Em uma importante entrevista concedida no ano passado para a estrela da televisão americana Oprah Winfrey, Harry e Meghan acusaram um membro da família real de se preocupar com a cor da pele que teriam seus futuros filhos, sem citar quem.

Com testemunho de amigos do casal e colaboradores, mas sem nenhum crítico, a série explica, por exemplo, como a ex-colônia britânica da Jamaica foi o centro de um lucrativo comércio de escravos, cujos navios foram financiados durante séculos pelos reis ingleses e seus benefícios permitiram construir o “maior império que o mundo já viu”.

A impopularidade do duque e da duquesa de Sussex no Reino Unido, onde são acusados de tirar vantagem financeira da monarquia sem participar de suas obrigações, não parece melhorar com este documentário.
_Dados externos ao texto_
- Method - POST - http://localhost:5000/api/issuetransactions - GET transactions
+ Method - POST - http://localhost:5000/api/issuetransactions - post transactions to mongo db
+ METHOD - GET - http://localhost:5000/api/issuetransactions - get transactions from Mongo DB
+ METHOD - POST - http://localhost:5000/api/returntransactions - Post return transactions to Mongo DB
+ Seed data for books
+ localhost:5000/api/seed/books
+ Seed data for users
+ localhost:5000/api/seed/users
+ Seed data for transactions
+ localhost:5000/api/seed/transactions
“Eles são hipócritas, por um lado dizem que querem privacidade e, por outro, vejam o que publicam”, disse à AFP o comentarista real Richard Fitzwilliams, que trabalhou para agências como a britânica BBC e a CNN nos Estados Unidos.

Na opinião de Fitzwilliams, “fazem por duas razões: ganhar muito dinheiro e dar sua versão, como forma de vingança”. Contudo, não se dirigem ao público britânico, mas “ao mundo inteiro com os Estados Unidos no centro”, considera.

“Não é culpa de ninguém”

“Nesta família, às vezes, você é parte do problema e não parte da solução”, diz Harry em um dos episódios, lançado na quinta-feira (8). “Há um enorme nível de viés inconsciente. O que acontece com o viés inconsciente é que, na verdade, não é culpa de ninguém. Mas uma vez que tenha sido apontado ou identificado dentro de você, você precisa corrigi-lo.”